A macroscopic analogy that might help you imagine this is to put a hula hoop in a flowing river. As you change the angle of the hoop relative to the direction of the current, more or less of the flow will go through the hoop. Similarly, the amount of flow through the hoop depends on the strength of the current and the size of the hoop. Again, flux is a general concept; we can also use it to describe the amount of sunlight hitting a solar panel or the amount of energy a telescope receives from a distant star, for example.

To quantify this idea, Figure \(\PageIndex{1a}\) shows a planar surface \(S_1\) of area \(A_1\) that is perpendicular to the uniform electric field \(\vec{E} = E\hat{y}\). If *N* field lines pass through \(S_1\), then we know from the definition of electric field lines (Electric Charges and Fields) that \(N/A \propto E\), or \(N \propto EA_1\).

The quantity \(EA_1\) is the **electric flux** through \(S_1\). We represent the electric flux through an open surface like \(S_1\) by the symbol \(\Phi\). Electric flux is a scalar quantity and has an SI unit of newton-meters squared per coulomb (\(N \cdot m^2/C\)). Notice that \(N \propto EA_1\) may also be written as \(N \propto \Phi\), demonstrating that *electric flux is a measure of the number of field lines crossing a surface*.

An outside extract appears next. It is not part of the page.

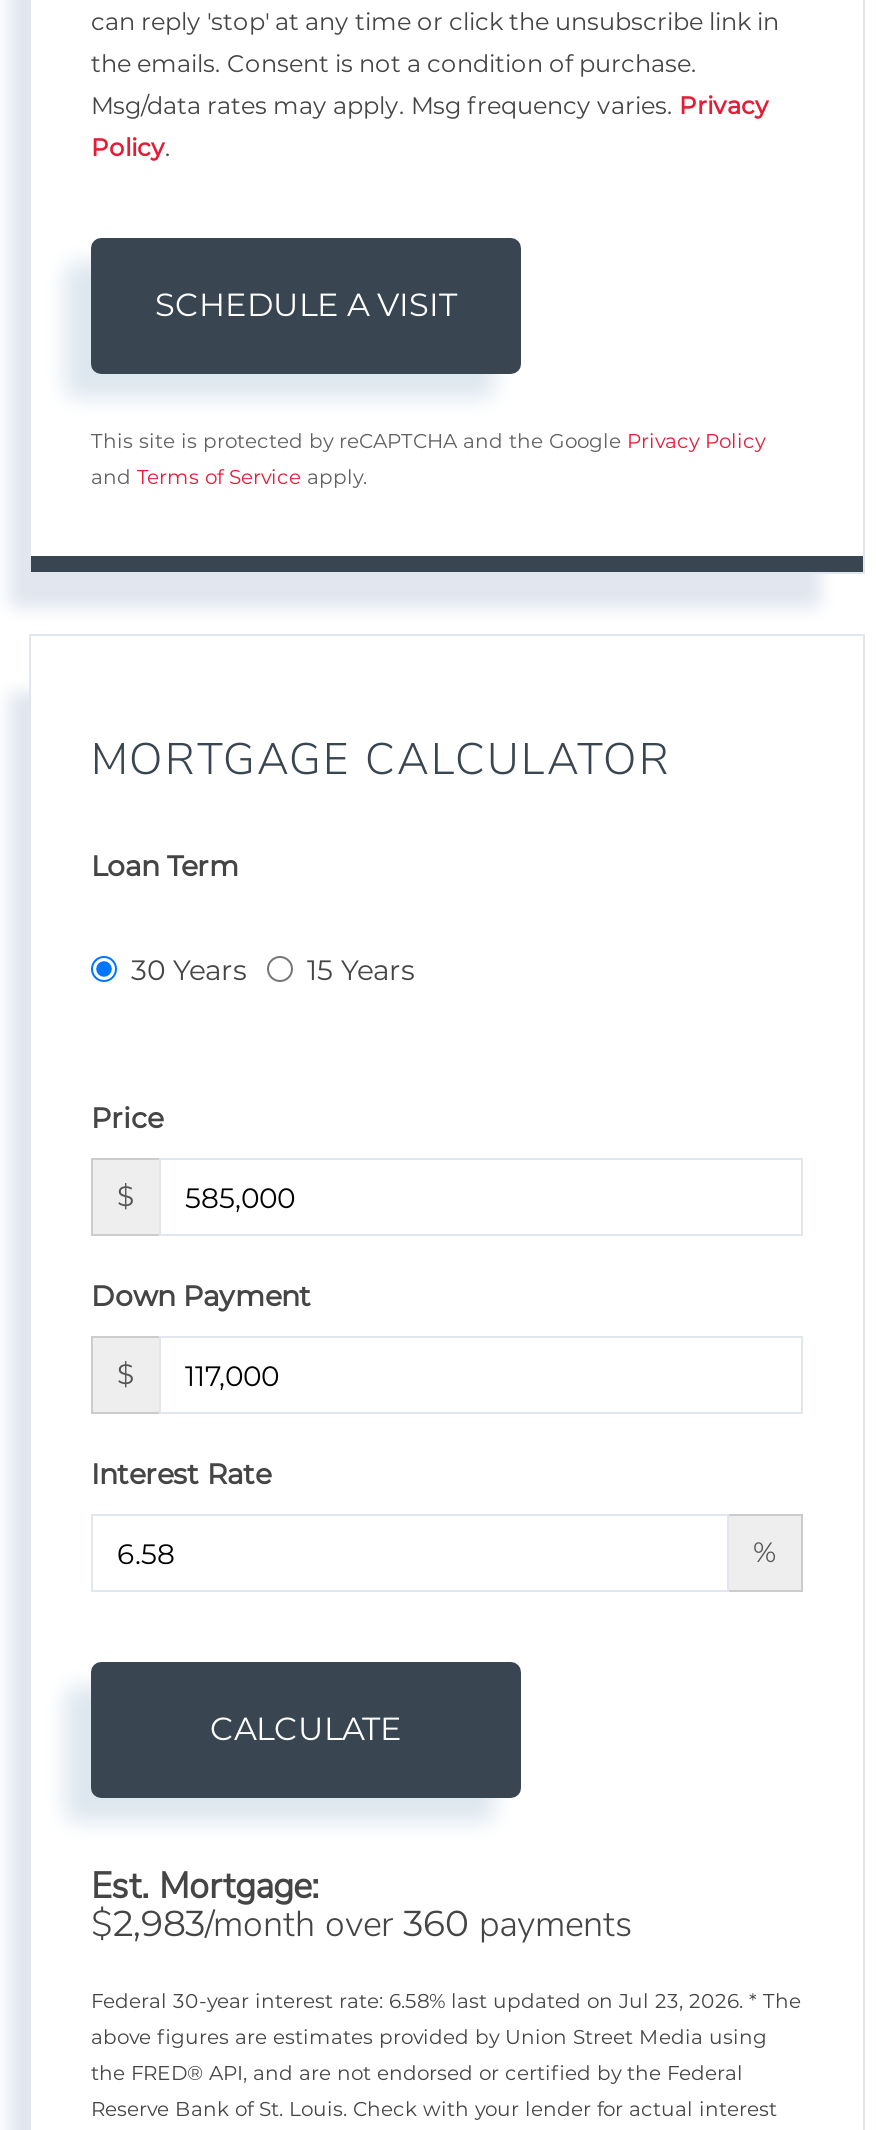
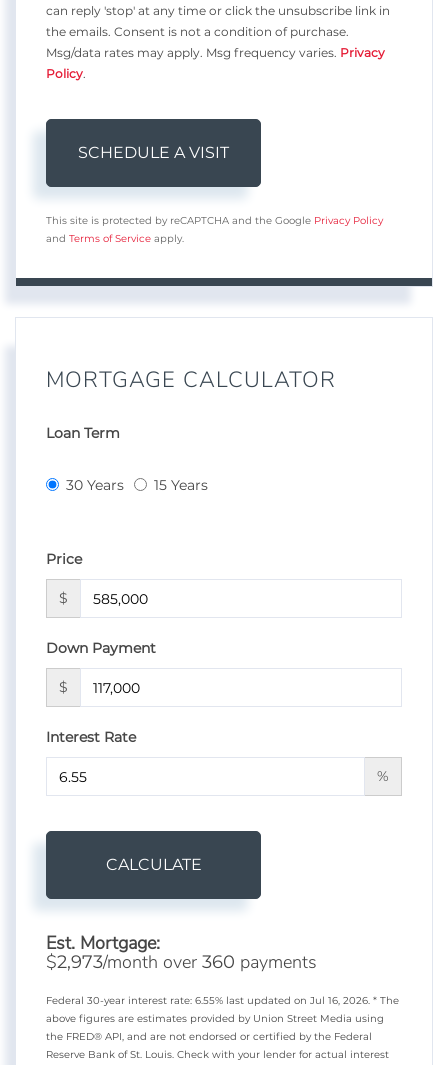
[91,1900,633,1948] $2,983/month over 360 payments -> [46,950,317,974] $2,973/month over 360 payments
[91,1988,801,2014] Federal 30-year interest rate: 6.58% last updated on Jul 23, 2026. * The -> [46,994,399,1007] Federal 30-year interest rate: 6.55% last updated on Jul 16, 2026. * The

**Figure \(\PageIndex{2}\): **(a) A planar surface \(S_1\) of area \(A_1\) is perpendicular to the electric field \(E\hat{j}\). N field lines cross surface \(S_1\). (b) A surface \(S_2\) of area \(A_2\) whose projection onto the xz-plane is \(S_1\). The same number of field lines cross each surface.

Now consider a planar surface that is not perpendicular to the field. How would we represent the electric flux? Figure \(\PageIndex{2b}\) shows a surface \(S_2\) of area \(A_2\) that is inclined at an angle \(\theta\) to the *xz*-plane and whose projection in that plane is \(S_1\) (area \(A_1\)). The areas are related by \(A_2 \space cos \space \theta = A_1\). Because the same number of field lines crosses both \(S_1\) and \(S_2\), the fluxes through both surfaces must be the same. The flux through \(S_2\) is therefore \(\Phi = EA_1 = EA_2 \space cos \space \theta\). Designating \(\hat{n}_2\) as a unit vector normal to \(S_2\) (see Figure \(\PageIndex{2b}\)), we obtain

\[\Phi = \vec{E} \cdot \hat{n}_2 A_2.\]

Note

Check out this video to observe what happens to the flux as the area changes in size and angle, or the electric field changes in strength.

# Area Vector

For discussing the flux of a vector field, it is helpful to introduce an area vector \(\vec{A}\). This allows us to write the last equation in a more compact form. What should the magnitude of the area vector be? What should the direction of the area vector be? What are the implications of how you answer the previous question?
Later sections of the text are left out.